We wrześniu 2017 zostałam po raz pierwszy mamą świetnej dziewczynki Sofijki. Początek karmienia piersią przypadł nam na sali pooperacyjnej. Ja, leżąc nieruchomie po cięciu cesarskim ze łzami na oczach próbuje dać pierś swojemu nowonarodzonemu dziecku, bezskutecznie, brodawka schowała się, rozumiejąc, że dziecko, które  tak potrzebuje siary, nie może ją wydobyć. Płacze. Przychodzi drugi dzień, dziecko karmione mlekiem modyfikowanym, a ja, matka, tak chcąca karmić piersią płacze, bo ta brodawka chowa się i nie chce współpracować. Przychodzi doradca laktacyjna, przynosi laktator elektryczny i mówi walcz, niech pompuje laktator. Ja, z bolem wkładam cycek i cierpiąc widzę, że pojawiają sie kropelki siary, płacze ale już z radości, że jest nadzieja. Pompuje codziennie. Pompuje laktatorem z Lovi, tym najlepszym, najnowszym. Jestem zachwycona nim. Ale w dalszym ciągu córka nie może złapać brodawki. Chowają się. Wychodzę ze szpitala. Przyjeżdżamy w pusty dom. Ja, zielona mama, nie wiedząca nic o karmieniu, ale tak chcąca karmić podaje mleko modyfikowane, bo córka nie przestaje płakać. Mając juz tą tańszą wersje ręcznego laktatora Lovi pompuje po nocach, bo brodawka nie powinna się chować. Ale się chowa. Walczę. Podaje pierś. Płacze z bólu. Czytam forum. Rozumiem że musze dać nam czas. Nadchodzi dzień, córka załapała jak ciągnąć. Ja załapałam jak podawać. Brodawka przestała się chować. Córka trzymała cycek w buzi 24 godziny na dobę no dobra może 20. Leżałam z nią zawsze. Karmiłam wszędzie. Mieliśmy całą kolekcje smoczków Lovi. Żaden nie był tak dobry jak pierś stety i niestety. Przecież o to walczyłam, o to żeby karmić. Dziś mija rok i 10 miesięcy jak karmimy się. Rok i 10 miesięcy kiedy córka śpi tylko i wyłącznie z cyckiem w buzi. Przecież o to walczyłam.

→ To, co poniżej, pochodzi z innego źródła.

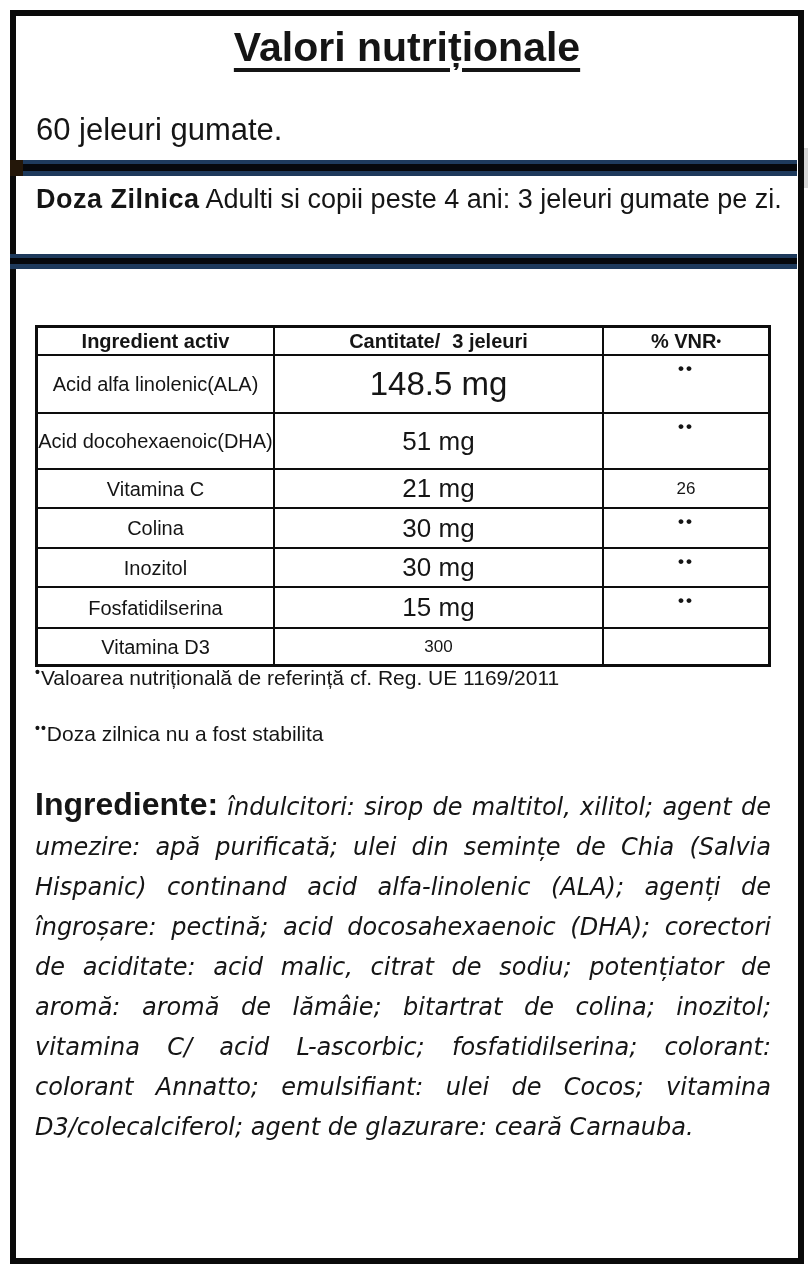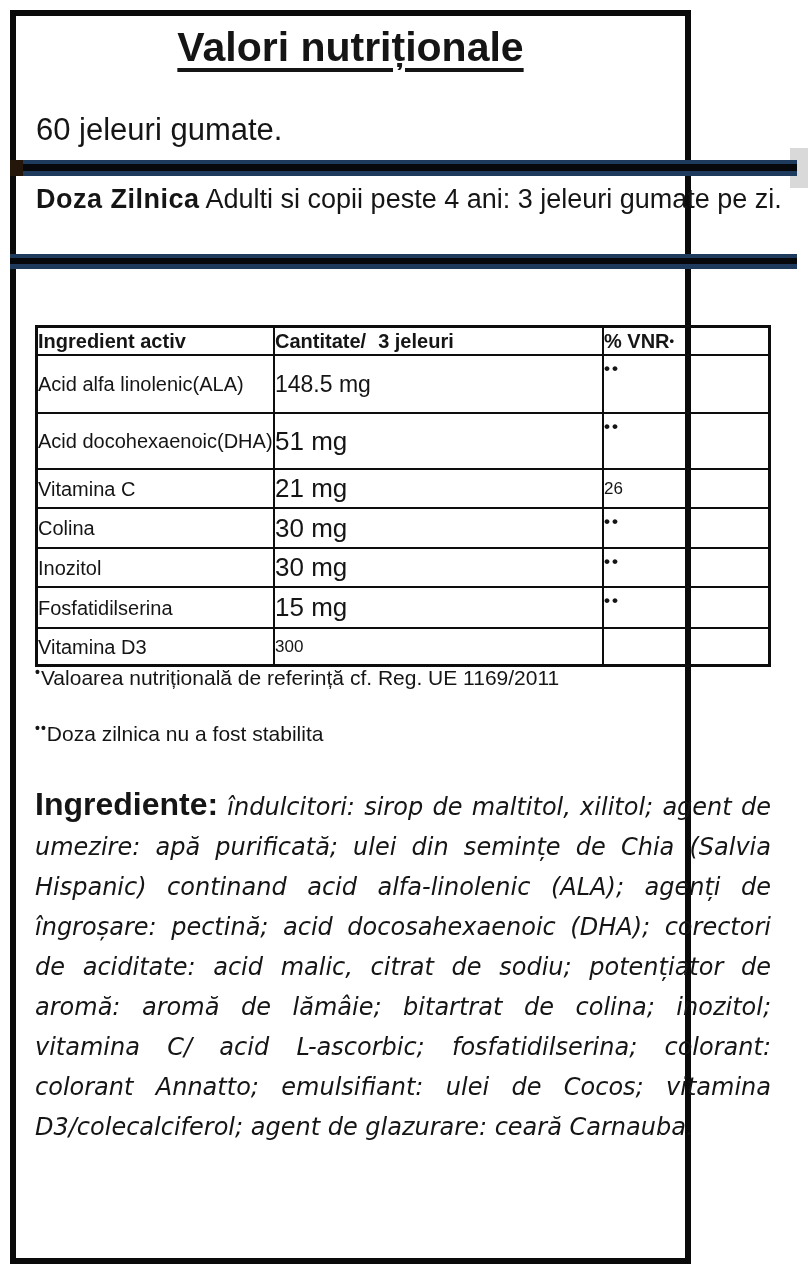--- a/index.html
+++ b/index.html
@@ -14,7 +14,7 @@
     background:#d9d9d9;z-index:0;
   }
   .frame{
-    position:absolute;left:10px;top:10px;width:681px;height:1254px;
+    position:absolute;left:10px;top:10px;width:794px;height:1254px;
     border:6px solid #0a0a0a;box-sizing:border-box;background:#ffffff;z-index:1;
   }
   .title{

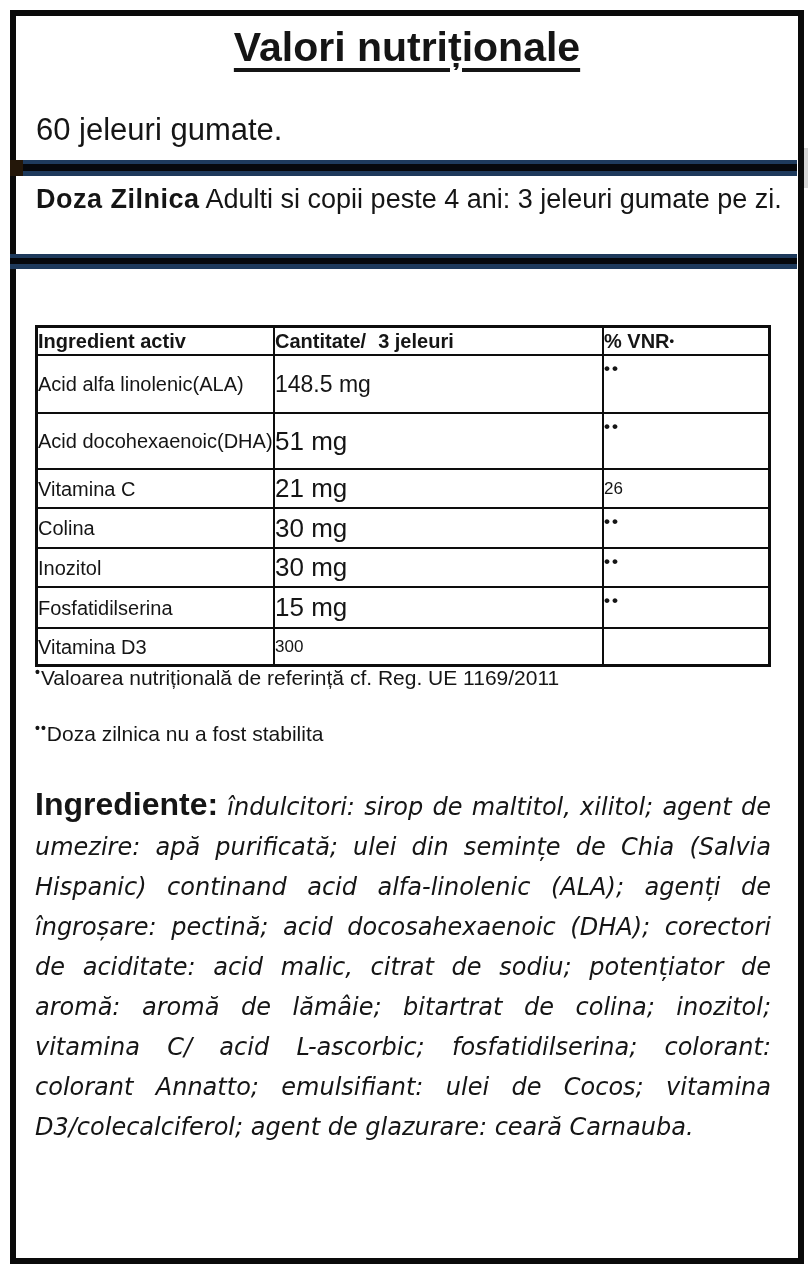--- a/index.html
+++ b/index.html
@@ -46,7 +46,7 @@
   }
   .cell{
     border-right:2px solid #0d0d0d;border-bottom:2px solid #0d0d0d;
-    display:flex;align-items:center;justify-content:flex-start;text-align:center;
+    display:flex;align-items:center;justify-content:center;text-align:center;
     overflow:hidden;
   }
   .cell:nth-child(3n){border-right:none;}

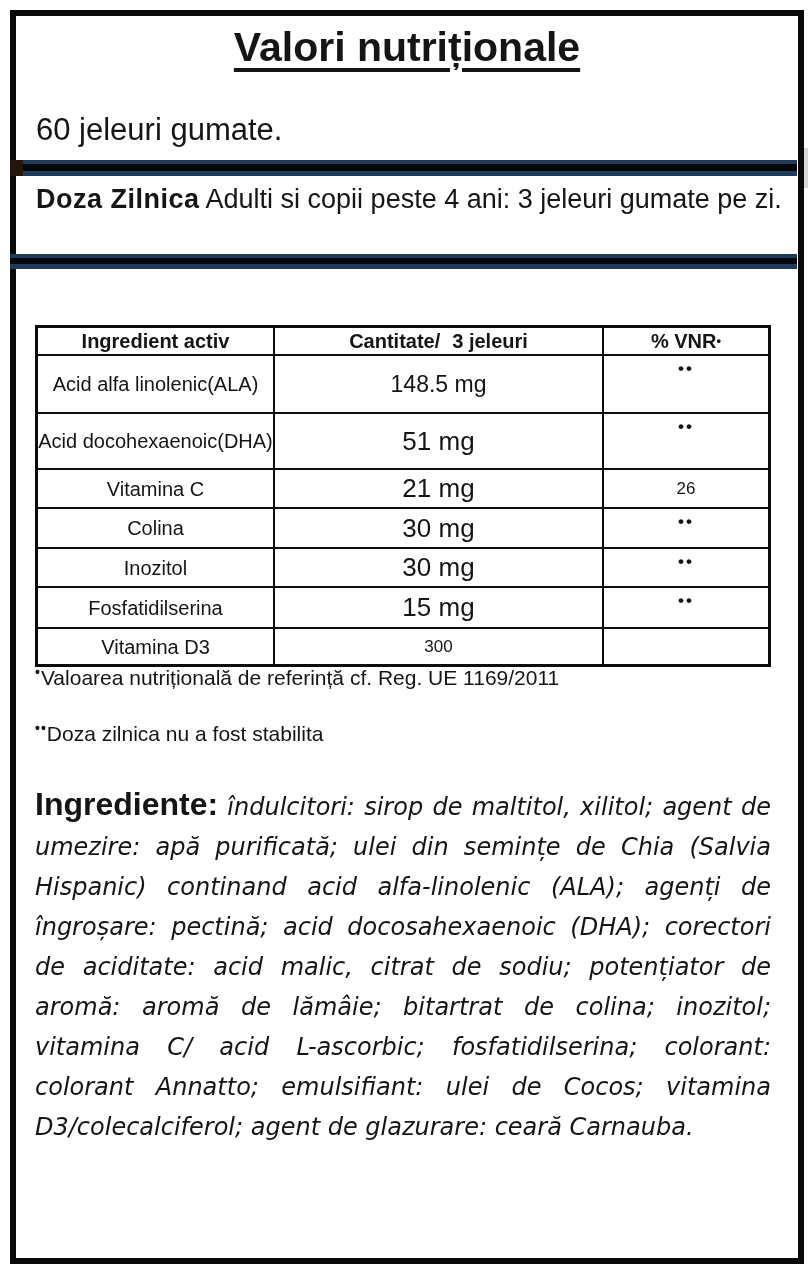--- a/index.html
+++ b/index.html
@@ -54,7 +54,7 @@
   .cell.hdr{font-weight:700;font-size:20px;}
   .cell.name{font-size:20px;flex-direction:row;line-height:26px;}
   .cell.qty{font-size:26px;}
-  .cell.qty-lg{font-size:23px;}
+  .cell.qty-lg{font-size:33px;}
   .cell.vnr{font-size:17px;}
   .cell.dots{align-items:flex-start;padding-top:3px;box-sizing:border-box;
     font-size:17px;font-weight:700;letter-spacing:2px;}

Kiedyś wyrośnie. Kiedyś wypuści cyc z buzi. Ale nie teraz. Lubimy to i ja i ona. Popieram karmienie piersią. Warto. Warto walczyć. Warto się poświęcić.

2019-08-02 00:55

Karmię piersią ponieważ bardzo to lubię, to jest ta wyjątkowa chwila dla mamy i dziecka, kiedy obydwoje mogą się wyciszyć, przytulić i być blisko. Jest to swego rodzaju symbioza bo przecież i dziecko i mama czerpią z tego niezliczone korzyści. Jest to dodatkowo inwestycja w zdrowie naszego dziecka, która nic nie kosztuje. Dlatego właśnie mleko mamy jest najlepszym co można dać swojemu bobasowi.

2019-08-02 00:45

Hop, hop! 

Mały Oluś już niedługo będzie z nami, zanim go dobrze poznamy zbieramy wszystko zeby dobrze było mu z nami! Mama mleczko produkuje ze wszystkiego czego Oluś potrzebuje. Zdrowo się odżywia żeby syn lubił warzywa. Mleczko mamy jest najlepsze, na smuteczki najgłębsze. Brzuszek synka wie co dobre dlatego mleczko będzie wyborne. Takie pyszności maja same dobre właściwości! Jakby mama zaniemogła to laktator wezwie do pomocy i poczuje przypływ mocy! 

 

 

2019-08-02 00:37

Dlaczego karmię piersią ? Pragnę podarować Córeczce wszystko co najlepsze.  Moja malutka Zuzanna urodziła się 31.07.2018 roku przez Cesarskie Cięcie, z powodu braku postępu porodu . Właśnie tego dnia o 12.50 pierwszy raz Ją zobaczyłam i przytuliłam.  Podczas ciąży nie byłam świadoma jak ważne dla dziecka jest karmienie piersią.  Myślałam ,  że to tylko zaspokojenie głodu maluszka i najlepsze będzie mleko modyfikowane , które bardzo pozytywnie przedstawione jest w reklamach telewizyjnych i właśnie ten sposób karmienia będzie właściwy,  ponieważ skład jest opisany i zagwarantowany przez producenta . Podczas pobytu w szpitalu spotkałam cudowne Panie , które wszystko wyjaśniły i pomogły rozpocząć tą cudowną przygodę.  Już po pierwszym karmieniu Córki wiedziałam,  że chodzi o bliskość  i więź.  Dziecko po urodzeniu potrzebuje dosłownie kilku łyżeczek pokarmu . Dziecko przy piersi czuje bicie serca , ciepło,  uspokaja się i jest bezpieczne . Oczywiście mleko okazało się bardzo wartościowe,  ponieważ malutka rośnie zdrowo i nie choruje więc jest to naturalna odporność,  którą każda mama może podarować dziecku.  Obecnie Córeczka skończyła roczek i nadal karmię Ją piersią . Dziś nie wyobrażam sobie dnia bez tej cudownej bliskości.  Wróciłam do pracy,  pracuje tylko w godzinach nocnych po 12 godzin . Tesknie za nią podczas każdego wyjścia do pracy , gdy wracam wita mnie cudownym uśmiechem.  Mam nadzieję, że utrzymam laktacje . Proszę jeśli tylko to możliwe o rady . Zrobię wszystko ,aby nadal karmić.  Dlaczego karmię? BO KOCHAM Córeczkę NAD ŻYCIE.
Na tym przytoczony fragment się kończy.